Thursday, January 17, 2019

Behind the Light Novel: An "Interview" with Iris Faulkner

A while back, we posted an "interview" with Herne, offering some clarity into what it means to be a nature god. This week, we're bringing you the flip side: a Q&A with Owl's Flower owner Iris Faulkner!

As an aside from us—this is a really fun way to explore the characters between books, and to offer you a little more insight that wouldn't naturally come out over the course of the story. If you have a favorite character in the books so far that you'd like to see a blog post like this for, let us know!

Q: So, how are things going at Owl's Flower?

A: Pretty good, actually! Obviously we're not as big as coffee chains or larger restaurants, but we have a respectably-sized clientele that comes through regularly. I'm always looking to expand, but we're in a pretty okay place so far.

Q: It was a little touch-and-go in the first book, I remember.

A: Oh, yeah. That was a weird one. Literal bad luck entity crashing my party? Hopefully that'll never happen again. You'd think gods and spirits would have better things to do than get in the way of someone trying to run a business.

Q: You're taking the whole "knowing deities" thing pretty calmly.

A: I date one. It's starting to verge on normal.

Q: Is it really?

A: ... okay, no, not really. There are a few things I'm getting used to, like Herne just straight up turning into an owl when he gets nervous. Or hungry. Or for fun. But I'm occasionally still surprised. There's a lot out there I still don't understand, and Herne will fill me in as much as he can, but a lot of it is still just plain weird.

Q: For instance?

A: Well, for instance, having to deal with ghosts. That was kind of a big surprise. Also now there's just this dog who comes and hangs out with us. His name's Frank. Apparently he's a friend of Herne's?

Q: Do you ever feel like maybe things are a little too weird?
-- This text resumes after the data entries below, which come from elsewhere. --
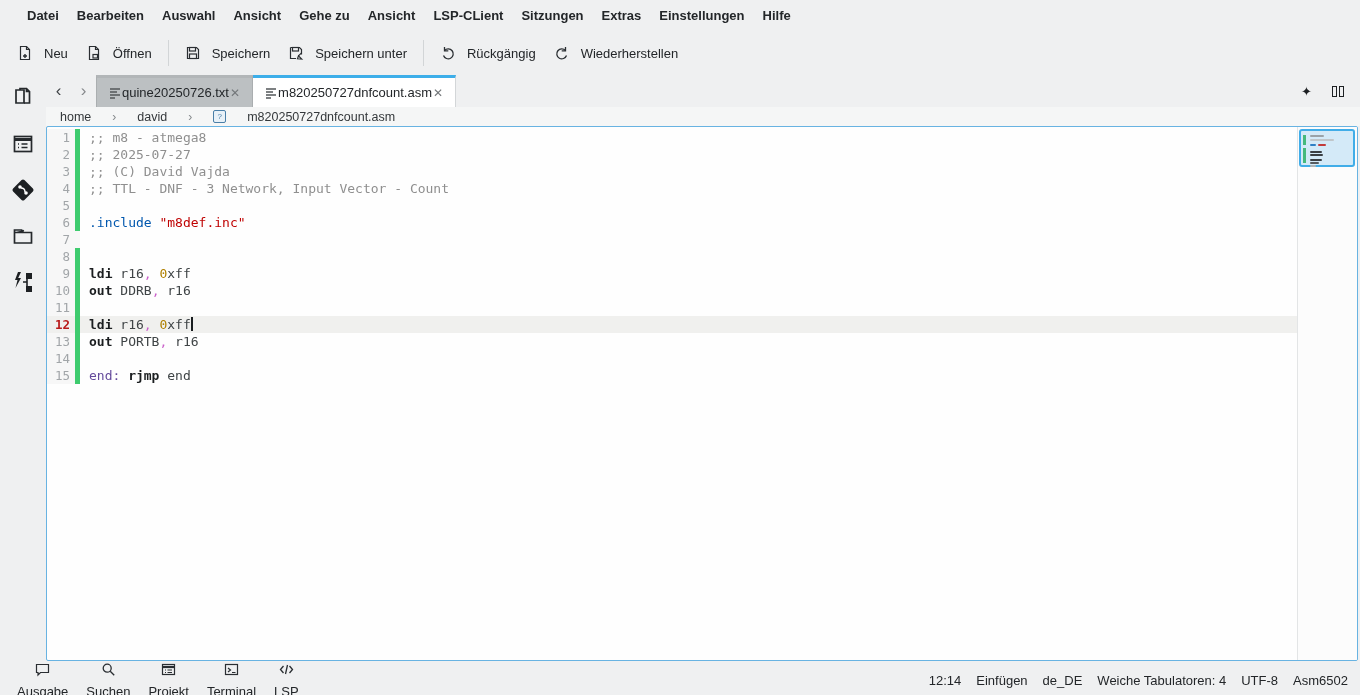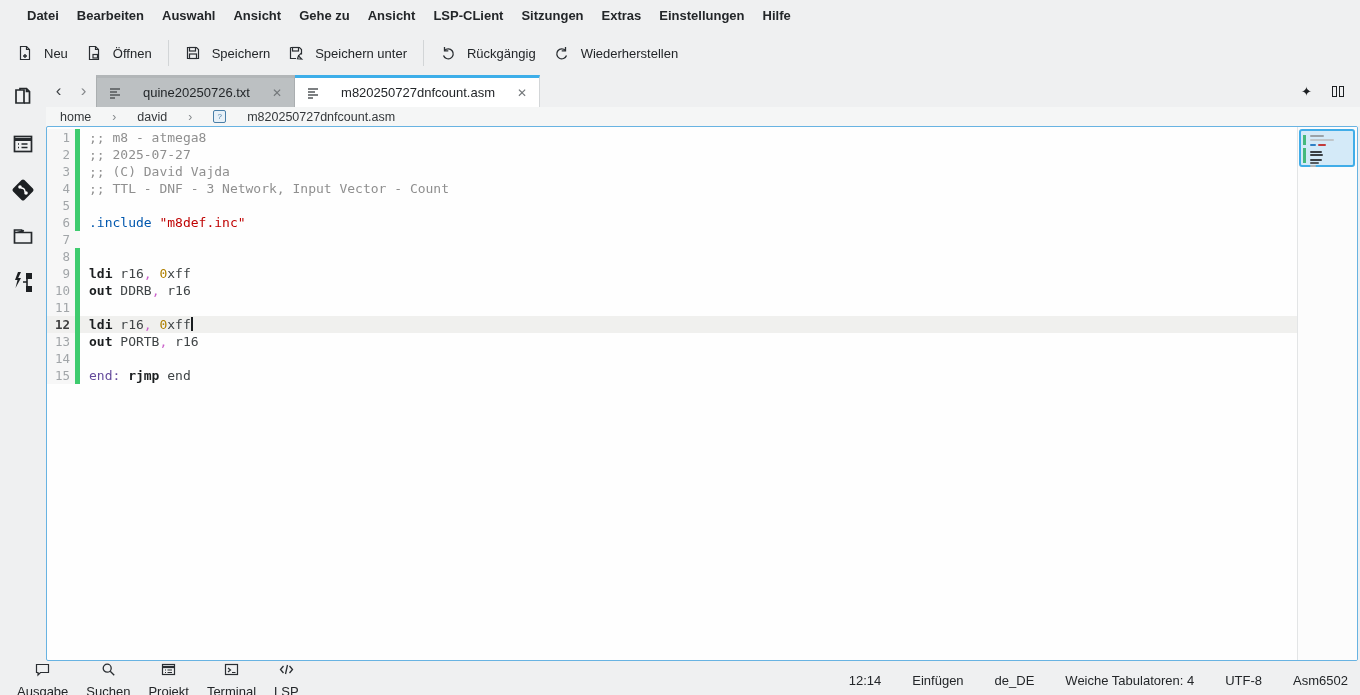--- a/index.html
+++ b/index.html
@@ -30,7 +30,7 @@
   .tabbar { display:flex; align-items:stretch; height:32px; }
   .tab-nav { width:25px; display:flex; align-items:center; justify-content:center; font-size:17px; color:#3f4346; }
   .tab-nav.fwd { color:#86898c; }
-  .tab { display:flex; align-items:center; gap:21px; padding:0 11px; border-top:3px solid transparent; }
+  .tab { display:flex; align-items:center; gap:0; padding:0 11px; border-top:3px solid transparent; }
   .tab.inactive { background:#bcc0c2; border-top-color:#b2b6b8; border-left:1px solid #aaaeb0; border-right:1px solid #aaaeb0; }
   .tab.active { background:#ffffff; border-top-color:#3daee9; border-right:1px solid #d3d6d8; }
   .tab-close { color:#73777a; font-size:12px; padding:0 1px; }

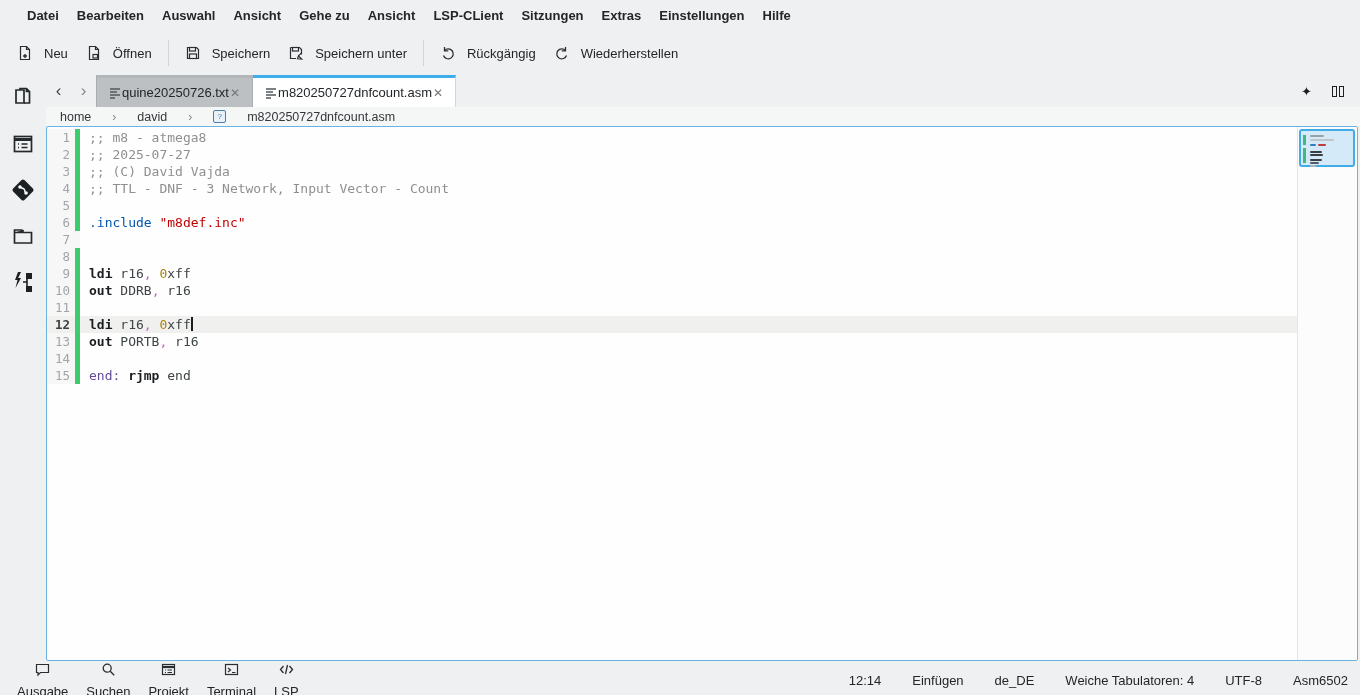--- a/index.html
+++ b/index.html
@@ -52,7 +52,7 @@
   .ln-bar { width:5px; flex:none; background:#f7f7f7; }
   .ln-bar.changed { background:#3ecb6e; }
   .ln-text { flex:1; min-width:0; padding-left:9px; white-space:pre; color:#3f4446; }
-  .ed-row.current .ln-num { color:#404040; font-weight:bold; background:#f0f0ee; }
+  .ed-row.current .ln-num { color:#b91c1c; font-weight:bold; background:#f0f0ee; }
   .ed-row.current .ln-text { background:#f0f0ee; }
   .tok-comment { color:#8f8f8f; }
   .tok-pre { color:#0057ae; }

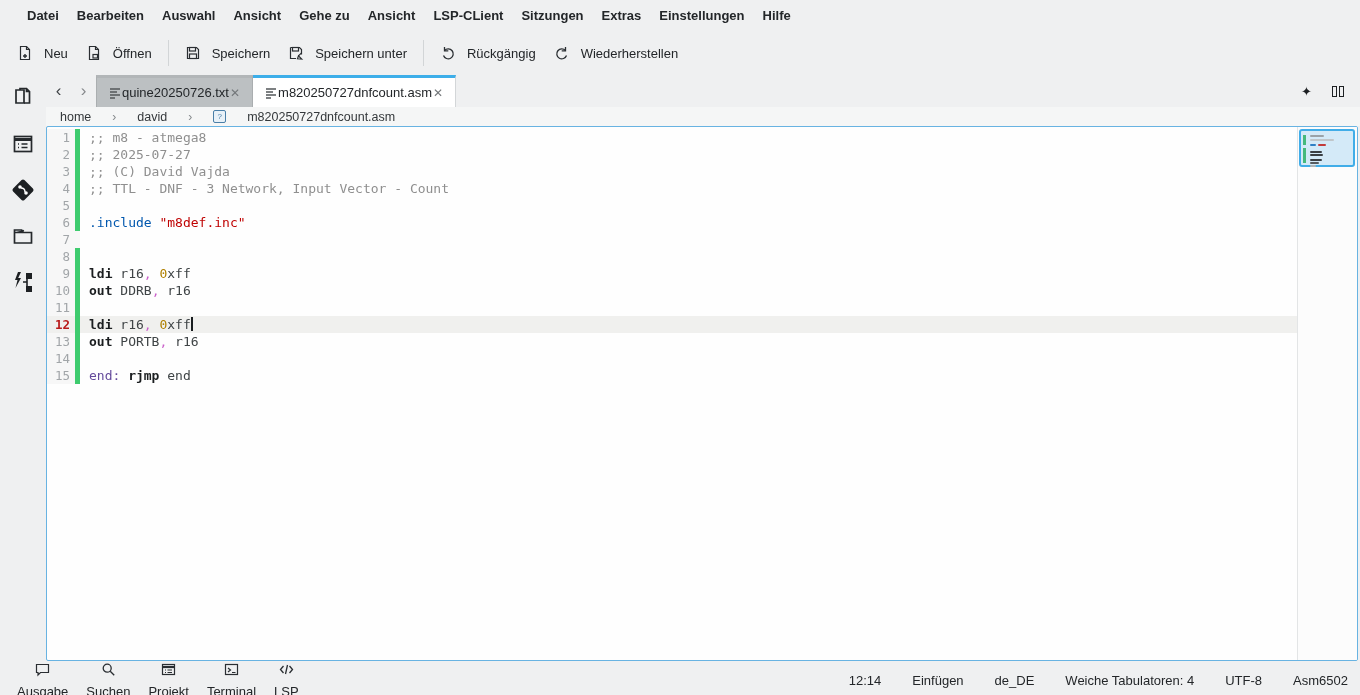--- a/index.html
+++ b/index.html
@@ -74,7 +74,7 @@
   .statusbar { height:30px; display:flex; align-items:center; padding:0 12px 0 8px; }
   .sbtn { display:flex; align-items:center; gap:7px; padding:3px 9px; border-radius:3px;flex-direction:column; }
   .sb-spacer { flex:1; }
-  .sb-right { display:flex; align-items:center; gap:31px;justify-content:center; }
+  .sb-right { display:flex; align-items:center; gap:15px;justify-content:center; }
   .sb-item { cursor:default; }
 </style>
 </head>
A: Oh, constantly. But never too weird to give up on trying to make things work. I really love that guy. I get mad at him sometimes because he makes assumptions about how I'll react to things, or I'll get freaked out when I'm faced with something new. But he's worth it.

Q: Speaking of motivation and things being worth it, how long did it take to pick up the skills you needed to open a business?

A: You say that as though I'm done! It's a constant learning experience. Stormy has my back when it comes to social media and things like that, but the rest—business trends, management, how to survive in a brick-and-mortar when businesses are going digital—that's not something you just go to school for and you're set for life. Like I said, I'm always looking to improve, and that means learning new things.

Q: Did you already know how to bake all those amazing cookies and snacks when you started, or was that a process, too?

A: I just like baking. Honestly, if I didn't run a coffee shop, I'd probably still end up baking as much as I already do. This way, they're at least going to people who like them. Instead of, you know, right back to me.

Q: What are you proudest of when it comes to your work?

A: Lasting as long as I have when there are huge international corporations doing what I do. It makes me happy to know that we've made enough people happy that, when given the choice between the big commercial option and Owl's Flower, they'll come to us.

Q: Last question: what can we look forward to in the third book?

A: Well, it's going to be Valentine's Day! That means doing something special at the shop, but it's also Herne's and my first Valentine's Day together. I have no idea how that's going to go. But as long as nothing throws a wrench in our holiday plans at the shop, I'll be happy.